### Stored items
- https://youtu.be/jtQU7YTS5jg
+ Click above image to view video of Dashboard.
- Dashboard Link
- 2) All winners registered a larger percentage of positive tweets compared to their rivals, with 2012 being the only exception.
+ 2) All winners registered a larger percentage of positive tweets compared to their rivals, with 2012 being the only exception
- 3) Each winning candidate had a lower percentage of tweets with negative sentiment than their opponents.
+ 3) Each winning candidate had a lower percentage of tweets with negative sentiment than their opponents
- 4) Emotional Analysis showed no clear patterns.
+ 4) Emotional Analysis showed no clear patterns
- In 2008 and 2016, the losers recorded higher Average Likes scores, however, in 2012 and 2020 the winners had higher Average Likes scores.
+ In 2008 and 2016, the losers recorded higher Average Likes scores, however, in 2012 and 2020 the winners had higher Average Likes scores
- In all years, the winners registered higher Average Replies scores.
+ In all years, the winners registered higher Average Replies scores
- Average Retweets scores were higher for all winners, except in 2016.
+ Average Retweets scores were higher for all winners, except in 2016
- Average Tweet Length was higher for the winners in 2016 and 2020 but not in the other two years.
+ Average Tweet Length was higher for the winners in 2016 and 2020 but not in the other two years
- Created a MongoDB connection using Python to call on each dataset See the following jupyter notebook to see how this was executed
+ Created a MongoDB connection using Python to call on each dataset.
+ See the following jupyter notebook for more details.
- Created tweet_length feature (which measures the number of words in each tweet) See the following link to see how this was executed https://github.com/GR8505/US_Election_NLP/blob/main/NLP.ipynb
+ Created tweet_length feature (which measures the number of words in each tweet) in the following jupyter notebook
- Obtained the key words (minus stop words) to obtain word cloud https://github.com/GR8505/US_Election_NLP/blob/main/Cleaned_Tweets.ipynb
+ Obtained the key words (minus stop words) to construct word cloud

### Task instructions
Recopy all of the records verbatim.

### Expected answer
- https://youtu.be/jtQU7YTS5jg
+ Click above image to view video of Dashboard.
- Dashboard Link
- 2) All winners registered a larger percentage of positive tweets compared to their rivals, with 2012 being the only exception.
+ 2) All winners registered a larger percentage of positive tweets compared to their rivals, with 2012 being the only exception
- 3) Each winning candidate had a lower percentage of tweets with negative sentiment than their opponents.
+ 3) Each winning candidate had a lower percentage of tweets with negative sentiment than their opponents
- 4) Emotional Analysis showed no clear patterns.
+ 4) Emotional Analysis showed no clear patterns
- In 2008 and 2016, the losers recorded higher Average Likes scores, however, in 2012 and 2020 the winners had higher Average Likes scores.
+ In 2008 and 2016, the losers recorded higher Average Likes scores, however, in 2012 and 2020 the winners had higher Average Likes scores
- In all years, the winners registered higher Average Replies scores.
+ In all years, the winners registered higher Average Replies scores
- Average Retweets scores were higher for all winners, except in 2016.
+ Average Retweets scores were higher for all winners, except in 2016
- Average Tweet Length was higher for the winners in 2016 and 2020 but not in the other two years.
+ Average Tweet Length was higher for the winners in 2016 and 2020 but not in the other two years
- Created a MongoDB connection using Python to call on each dataset See the following jupyter notebook to see how this was executed
+ Created a MongoDB connection using Python to call on each dataset.
+ See the following jupyter notebook for more details.
- Created tweet_length feature (which measures the number of words in each tweet) See the following link to see how this was executed https://github.com/GR8505/US_Election_NLP/blob/main/NLP.ipynb
+ Created tweet_length feature (which measures the number of words in each tweet) in the following jupyter notebook
- Obtained the key words (minus stop words) to obtain word cloud https://github.com/GR8505/US_Election_NLP/blob/main/Cleaned_Tweets.ipynb
+ Obtained the key words (minus stop words) to construct word cloud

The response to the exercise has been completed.